Change detection data:
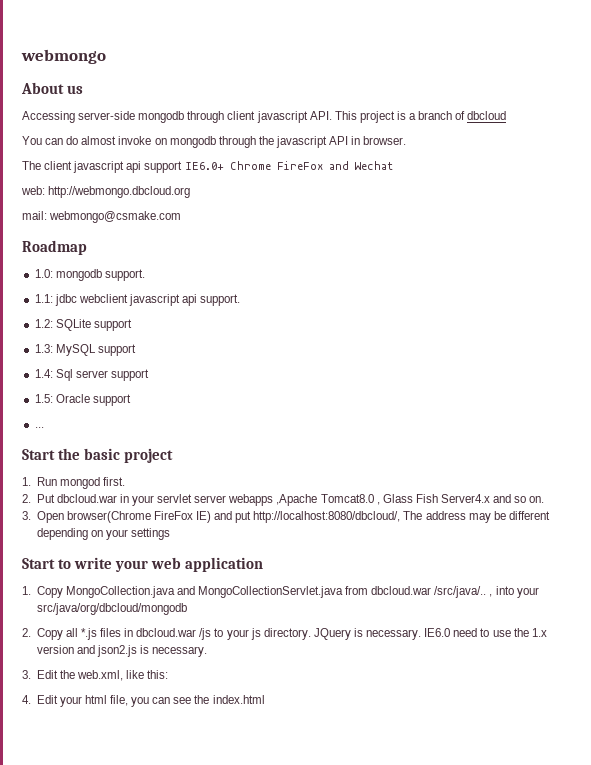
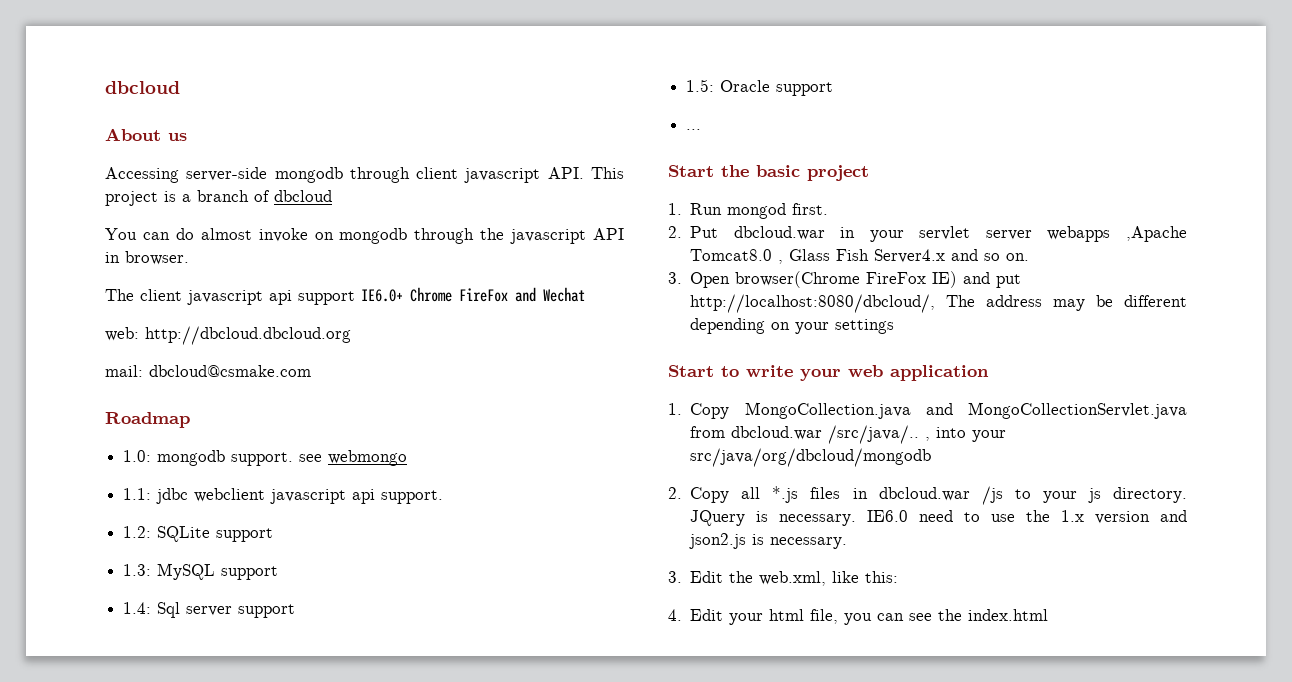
[21,49,106,64] webmongo -> [105,81,180,94] dbcloud
[48,186,191,198] http://webmongo.dbcloud.org -> [145,326,351,345] http://dbcloud.dbcloud.org
[49,211,182,223] webmongo@csmake.com -> [149,365,311,377] dbcloud@csmake.com
(145, 275) none -> [299,450,408,466] see webmongo

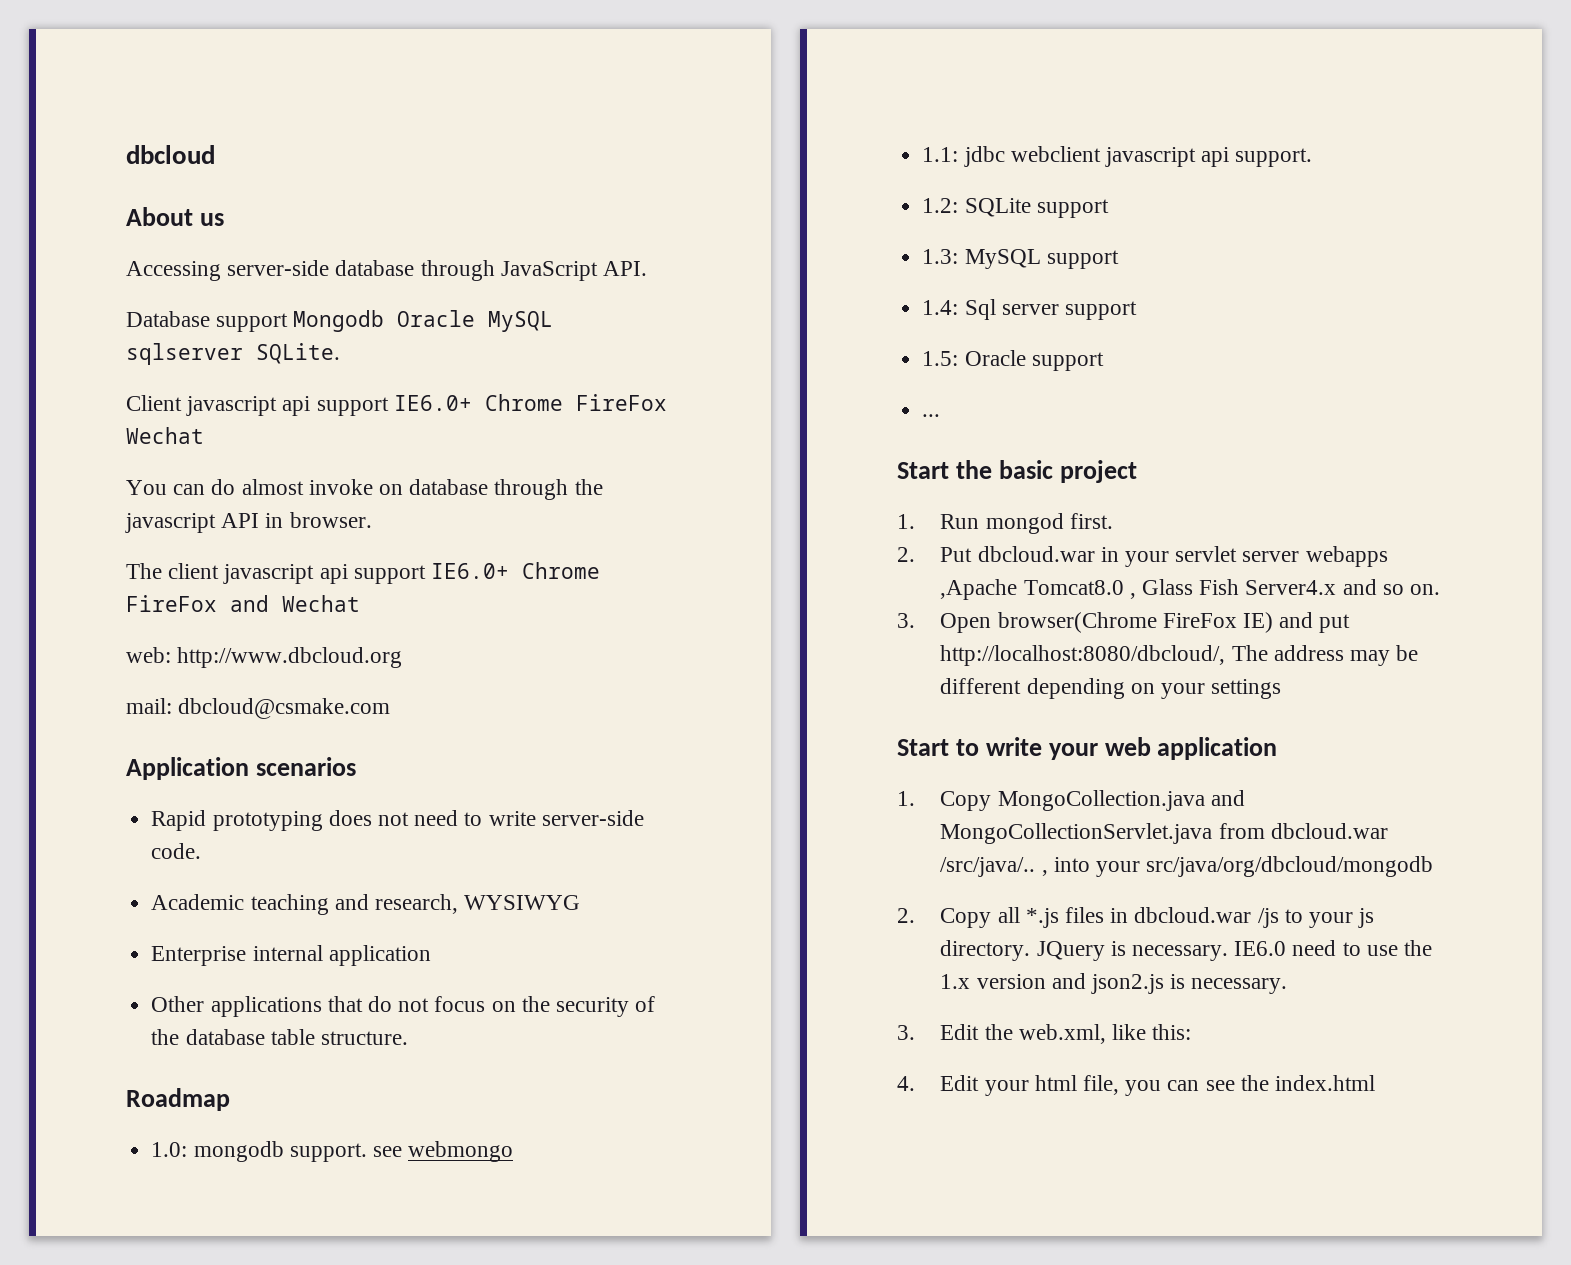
[274,167,624,183] [105,190,332,206] mongodb through client javascript API. This project is a branch of dbcloud -> [335,260,648,281] [126,310,554,332] [126,343,340,365] [126,394,667,416] [126,427,204,444] database through JavaScript API. // Database support Mongodb Oracle MySQL sqlserver SQLite. // Client javascript api support IE6.0+ Chrome FireFox Wechat
[339,228,408,244] mongodb -> [409,479,489,495] database
[145,326,351,345] http://dbcloud.dbcloud.org -> [177,647,403,668] http://www.dbcloud.org
(311, 371) none -> [126,757,356,780] [151,810,644,831] [151,843,202,859] [151,894,581,915] [151,945,431,966] [151,996,656,1017] [151,1029,408,1045] // Application scenarios // Rapid prototyping does not need to write server-side code. // Academic teaching and research, WYSIWYG // Enterprise internal application // Other applications that do not focus on the security of the database table structure.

#### PROBLEM:
Output the records above in their entirety and exactly, leaving out all images.

#### RESULT:
[21,49,106,64] webmongo -> [105,81,180,94] dbcloud
[48,186,191,198] http://webmongo.dbcloud.org -> [145,326,351,345] http://dbcloud.dbcloud.org
[49,211,182,223] webmongo@csmake.com -> [149,365,311,377] dbcloud@csmake.com
(145, 275) none -> [299,450,408,466] see webmongo

[274,167,624,183] [105,190,332,206] mongodb through client javascript API. This project is a branch of dbcloud -> [335,260,648,281] [126,310,554,332] [126,343,340,365] [126,394,667,416] [126,427,204,444] database through JavaScript API. // Database support Mongodb Oracle MySQL sqlserver SQLite. // Client javascript api support IE6.0+ Chrome FireFox Wechat
[339,228,408,244] mongodb -> [409,479,489,495] database
[145,326,351,345] http://dbcloud.dbcloud.org -> [177,647,403,668] http://www.dbcloud.org
(311, 371) none -> [126,757,356,780] [151,810,644,831] [151,843,202,859] [151,894,581,915] [151,945,431,966] [151,996,656,1017] [151,1029,408,1045] // Application scenarios // Rapid prototyping does not need to write server-side code. // Academic teaching and research, WYSIWYG // Enterprise internal application // Other applications that do not focus on the security of the database table structure.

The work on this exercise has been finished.